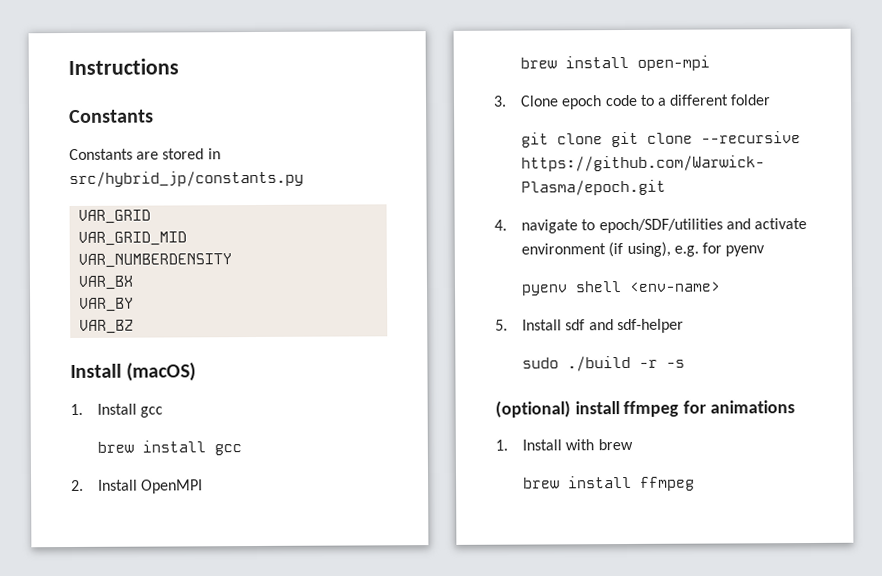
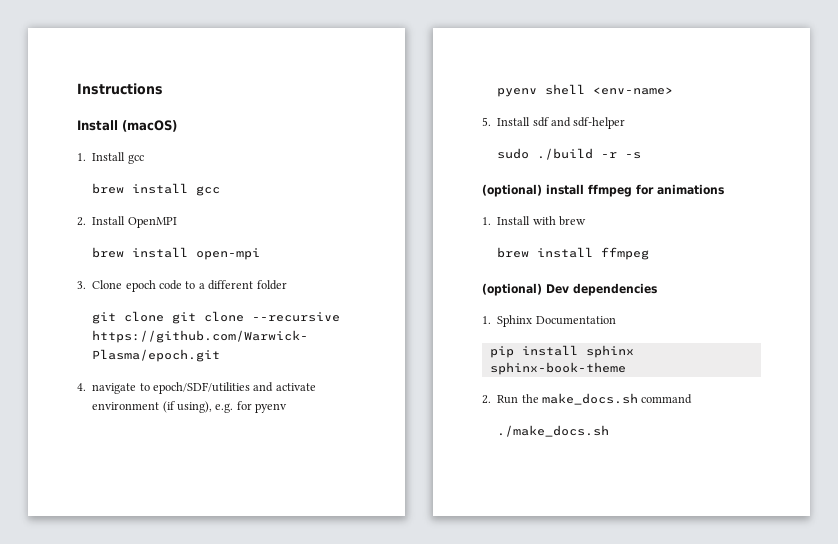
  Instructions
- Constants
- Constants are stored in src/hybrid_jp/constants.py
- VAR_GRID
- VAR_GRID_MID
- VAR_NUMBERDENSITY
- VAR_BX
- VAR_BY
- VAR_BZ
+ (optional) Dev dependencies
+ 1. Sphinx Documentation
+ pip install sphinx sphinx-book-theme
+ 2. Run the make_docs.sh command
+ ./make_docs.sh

What to do:
The word "Constants" appears in some lines of the data. Copy every one of those lines.

Solution to the exercise:
- Constants
- Constants are stored in src/hybrid_jp/constants.py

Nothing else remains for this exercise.